His remarkably prolific six-month run ended in April with the final of We crashed, the Apple TV+ limited series about the WeWork co-founder’s dramatic rise and fall Adam Neumann, played by Leto. With the help of subtle prosthetics and remarkably effective brown contacts, Leto’s transformation into Neumann was less dramatic than some others he’s attempted in his career, but no less profound. “In Adam’s case, there were also his challenges, because I found him to be quite close to me,” Leto says. “And when you work closely, even if you just change your eyes, you see so many things that you’re used to me. Sometimes it’s harder to forgive or forget a small change. So it took work. We started with a lot more in the prep, and then we had to scale it all down and make tough decisions about what we were going to be able to achieve in the time we had for the duration of the shoot.
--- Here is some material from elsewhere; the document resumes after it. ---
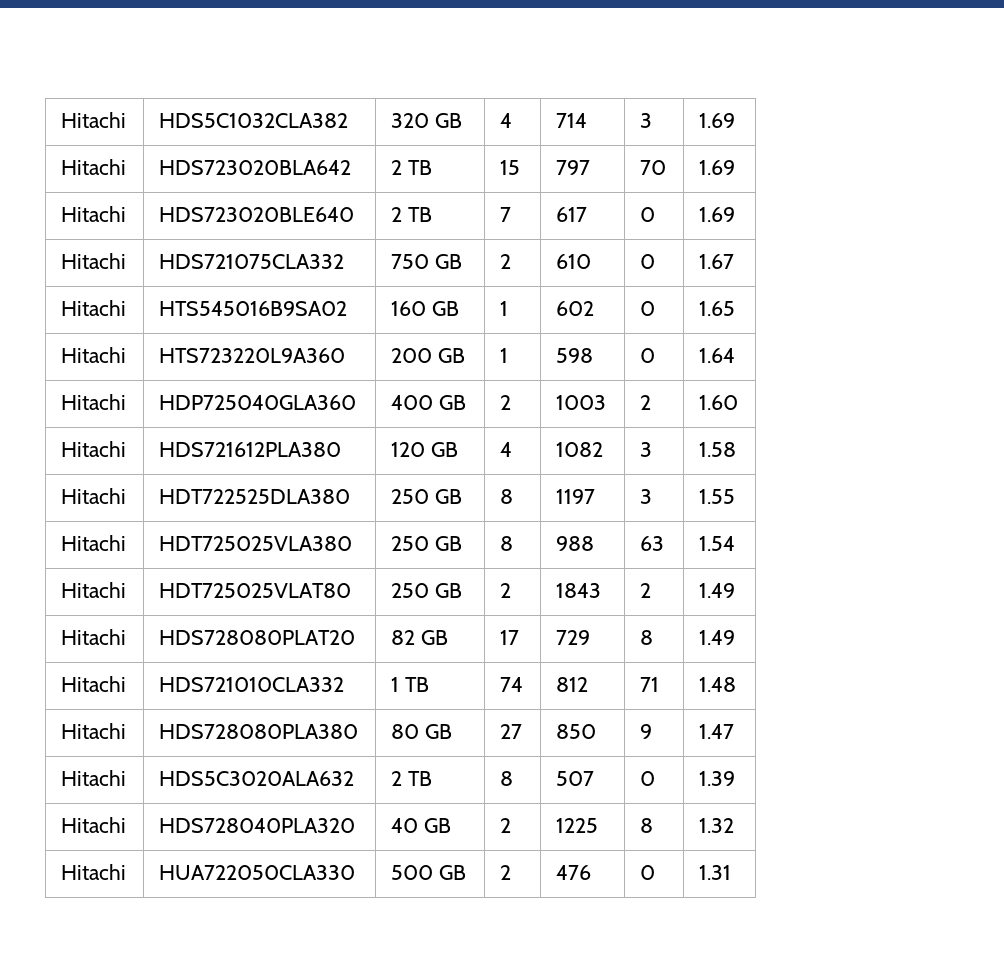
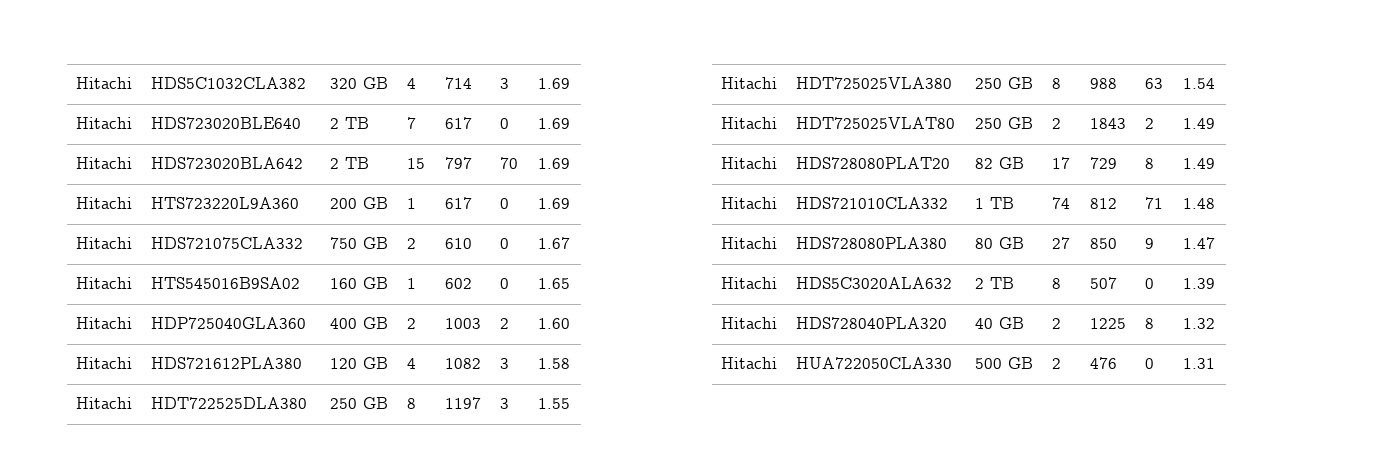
+ Hitachi | HDS723020BLE640 | 2 TB | 7 | 617 | 0 | 1.69
- Hitachi | HDS723020BLE640 | 2 TB | 7 | 617 | 0 | 1.69
+ Hitachi | HTS723220L9A360 | 200 GB | 1 | 617 | 0 | 1.69
- Hitachi | HTS723220L9A360 | 200 GB | 1 | 598 | 0 | 1.64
Leto knows he’s famous for the intense preparation he brings to his roles, and points out that it’s also his job “to be as kind as possible, to be as collaborative as possible, to be supportive and to be of service to the other actors, the writer and the director. But he also thinks it might be fun to show that he can do something completely different, if someone lets him. “It would be fun to do something romantic. at some point,” he said. Or maybe even a romantic comedy? “A romantic comedy would be hilarious. The funniest thing would be to promote it and talk about it. People would be so like, ‘So what’s going on here?’ As in front of McConaissance.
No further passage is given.